Le projet a bénéficié d’un appui financier du National Démocratic Institute (NDI) qui entre dans le cadre du Programme ( Nietti élections ) (trois élections, en wolof) de l’Agence des Etats-Unis d’Amérique pour le développement international (USAID) selon Moussa Thiaré, le président de la Fédération sénégalaise des associations de personnes en situation de handicap (FSAPH). Pour lui, » l’idéal démocratique ne peut être atteint en excluant une frange importante de la population.
»Nous pensons que l’atteinte des objectifs de développement durable dont le principe majeur ne laisse personne en rade ne saurait être possible si les personnes en situation de handicap particulièrement celles de la région de Kaolack, n’ont pas la possibilité de participer aux élections » a dit M.Thiaré pour qui, les élections constituent un des moments les plus forts pour mobiliser des énergies, des ressources. C’est la raison pour laquelle dit-il, que la FSAPH a opéré des changements allant dans le sens de quelques modifications du code électoral à travers un plaidoyer fort allant dans le sens d’améliorer l’accessibilité au vote des personnes en situation de handicap.

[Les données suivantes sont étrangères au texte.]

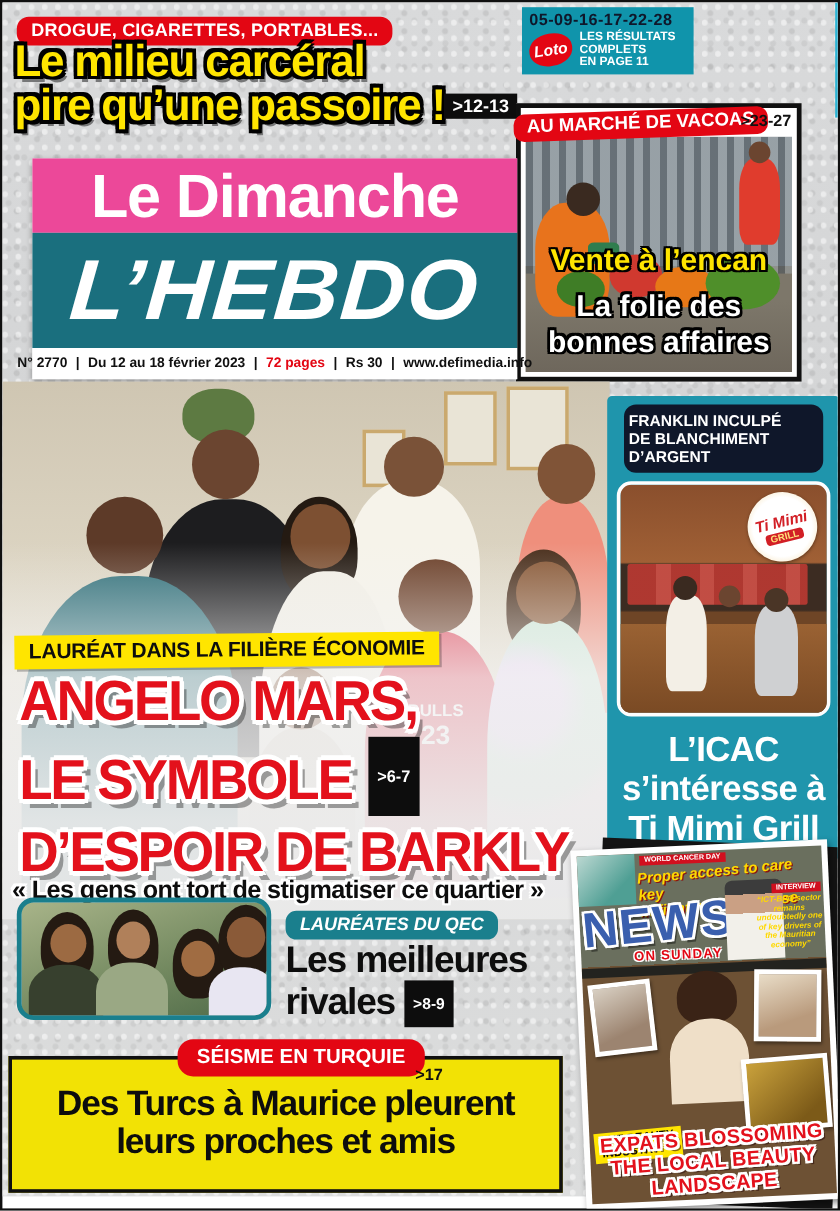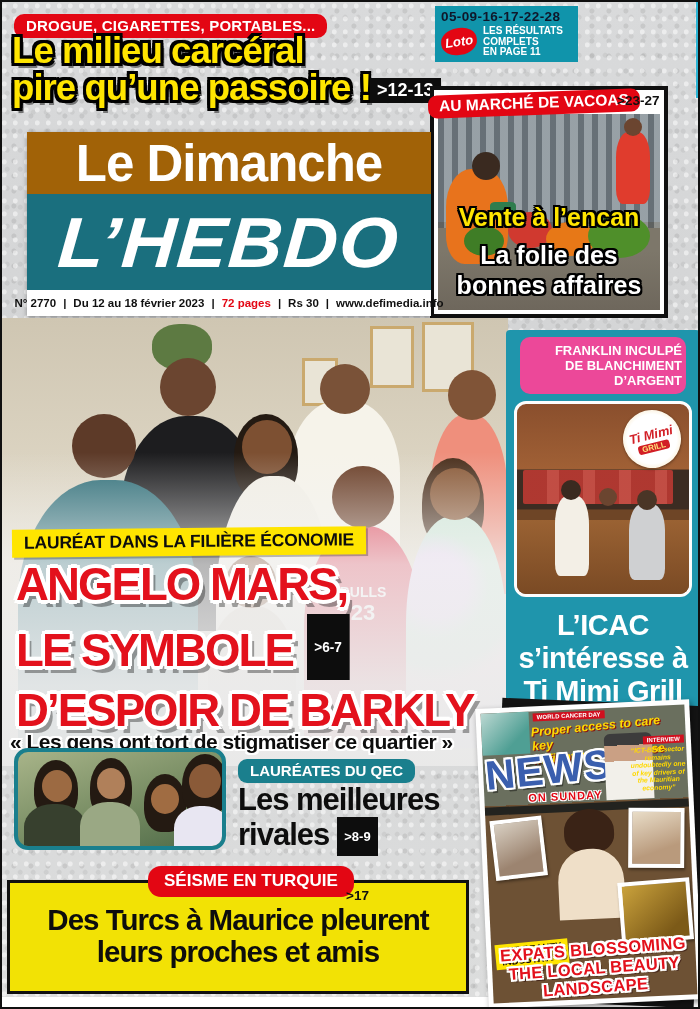--- a/index.html
+++ b/index.html
@@ -23,7 +23,7 @@
   
   .kicker-pill{left:12px;top:12px;background:#e30613;color:#fff;font-size:15px;font-weight:800;padding:3px 12px 4px;border-radius:10px;letter-spacing:.2px;}
   .top-headline{left:10px;top:30px;color:#ffe500;font-size:37px;font-weight:900;line-height:37px;letter-spacing:-1px;transform:scaleX(.99);transform-origin:left;}
-  .ref-1213{left:368px;top:76px;font-size:18px;padding:2px 7px;text-align:center;}
+  .ref-1213{left:368px;top:76px;font-size:15px;padding:2px 7px;text-align:center;}
   .lotto{left:433px;top:4px;width:143px;height:56px;background:#1094ab;padding:3px 6px 2px;}
   .lotto-nums{color:#0f172a;font-size:13.5px;font-weight:800;letter-spacing:.4px;}
   .lotto-row{display:flex;align-items:center;margin-top:2px;}

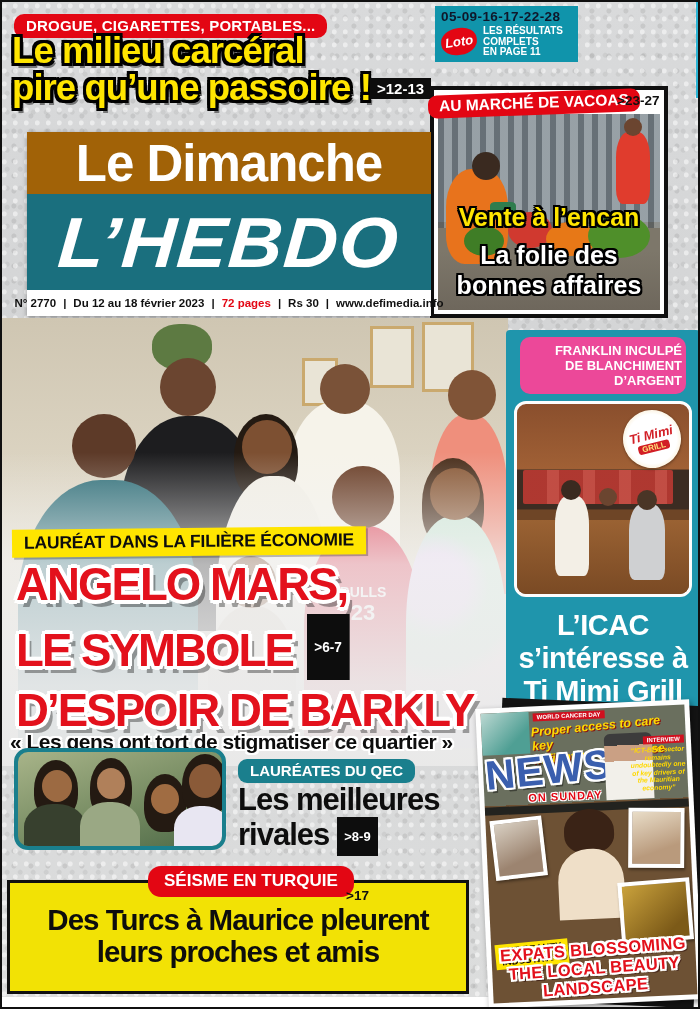--- a/index.html
+++ b/index.html
@@ -47,7 +47,7 @@
 
   
   .masthead{left:25px;top:130px;width:404px;background:#fff;box-shadow:0 2px 5px rgba(0,0,0,.35);}
-  .mast-red{background:#a16207;height:62px;display:flex;align-items:center;justify-content:center;color:#fff;font-size:51px;font-weight:900;letter-spacing:-1px;}
+  .mast-red{background:#ec4899;height:62px;display:flex;align-items:center;justify-content:center;color:#fff;font-size:51px;font-weight:900;letter-spacing:-1px;}
   .mast-teal{background:#1a6f7e;height:96px;display:flex;align-items:center;justify-content:center;color:#fff;font-size:71px;font-weight:900;font-style:italic;overflow:visible;}
   .mast-teal span{display:inline-block;transform:scaleX(1.06) skewX(-4deg);letter-spacing:1px;}
   .mast-info{height:26px;display:flex;align-items:center;justify-content:center;gap:7px;background:#fff;color:#101010;font-size:11.5px;font-weight:800;white-space:nowrap;}

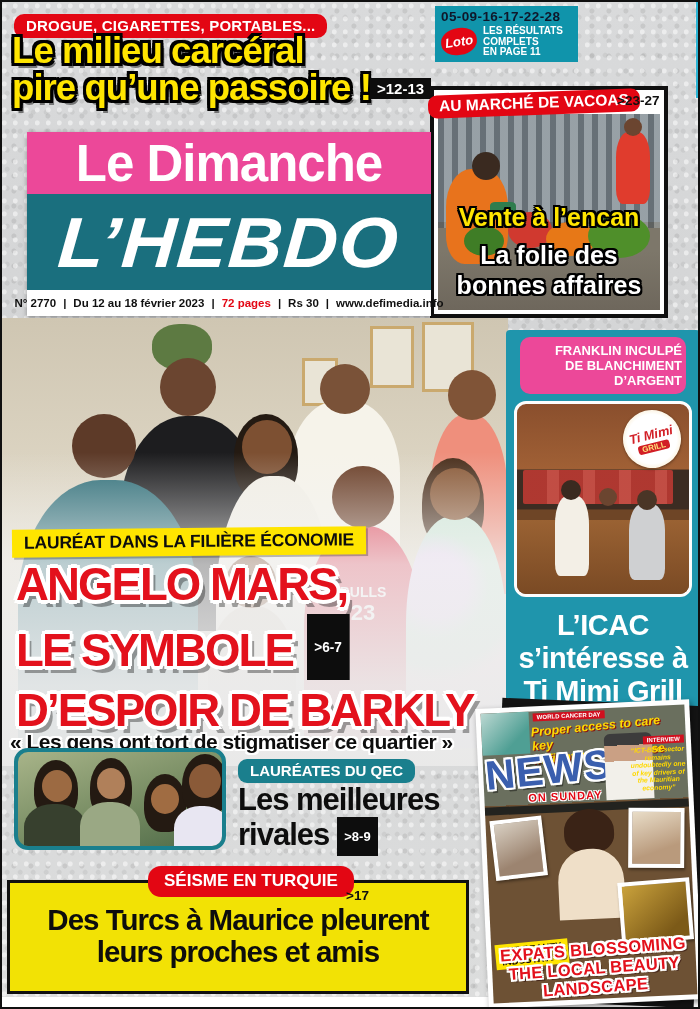--- a/index.html
+++ b/index.html
@@ -66,7 +66,7 @@
 
   
   .sidebar{left:504px;top:328px;width:194px;height:386px;background:#1f95ac;border-radius:4px;padding:7px 8px;}
-  .franklin-label{margin:0 auto;width:166px;background:#ec4899;border-radius:10px;color:#fff;font-size:13px;font-weight:800;text-align:right;line-height:15px;padding:6px 4px;}
+  .franklin-label{margin:0 auto;width:166px;background:#0f172a;border-radius:10px;color:#fff;font-size:13px;font-weight:800;text-align:left;line-height:15px;padding:6px 4px;}
   .mimi-photo{position:relative;margin-top:7px;height:196px;border-radius:12px;border:3px solid #fdfdfd;overflow:hidden;
     background:linear-gradient(180deg,#8a4f2d 0%,#a06035 34%,#3c2c22 35% 55%,#6e4526 56% 100%);}
   .mimi-logo{position:absolute;right:8px;top:6px;width:58px;height:58px;background:radial-gradient(circle,#fff 60%,#f3d9a0 100%);border-radius:50%;transform:rotate(-14deg);display:flex;flex-direction:column;align-items:center;justify-content:center;box-shadow:0 1px 3px rgba(0,0,0,.4);}

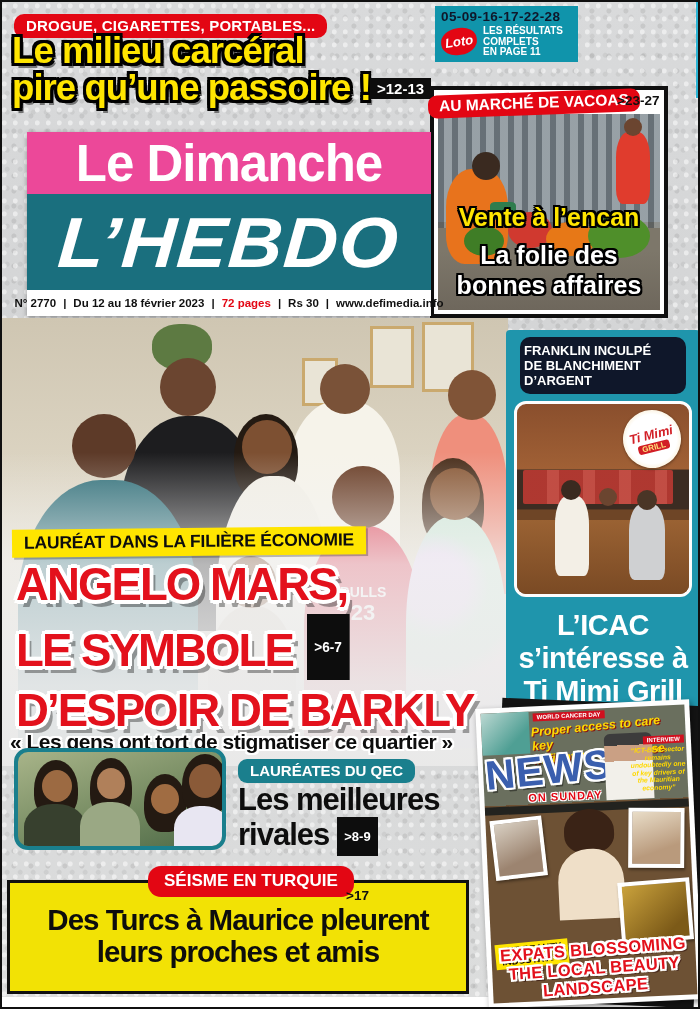--- a/index.html
+++ b/index.html
@@ -85,7 +85,7 @@
 
   
   .girls-card{left:12px;top:746px;width:212px;height:102px;border:4px solid #1a7f8d;border-radius:14px;overflow:hidden;background:linear-gradient(160deg,#a8b489 0%,#72885f 60%,#4e6a48 100%);}
-  .qec-pill{left:236px;top:757px;background:#1a7f8d;color:#fff;font-size:15px;font-weight:800;padding:3px 12px 4px;border-radius:9px;}
+  .qec-pill{left:236px;top:757px;background:#1a7f8d;color:#fff;font-size:15px;font-weight:800;padding:3px 12px 4px;border-radius:9px;font-style:italic;}
   .qec-head{left:236px;top:780px;color:#0d0d0d;font-size:31px;font-weight:900;line-height:35px;letter-spacing:-1px;}
   .ref-89{font-size:13px;padding:2px 7px;vertical-align:4px;letter-spacing:0;margin-left:8px;}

»Pour l’article 69, s’il était question de permettre à la personne handicapée de voter dans son lieu de vote, il est maintenant question pour elle de voter dans le bureau qui lui est le plus accessible. En d’autres termes, si elle n’est pas en mesure de voter dans son bureau de vote originel, elle peut, en toute légalité, choisir n’importe quel bureau de vote accessible dans le centre pour y voter » , a-t-il précisé ajoutant que la même faveur est accordée aux albinos qui ne peuvent pas rester longtemps au soleil d’être dispensés des longs rangs
Par rapport à l’assistance, les nouvelles dispositions du code électoral, qui constituent des acquis qu’il faudra vulgariser, permettent à la personne vivant avec un handicap, à travers l’article 80, de se faire assister, soit par une personne de son choix ou par les forces de défense et sécurité a conclu M. Thiaré.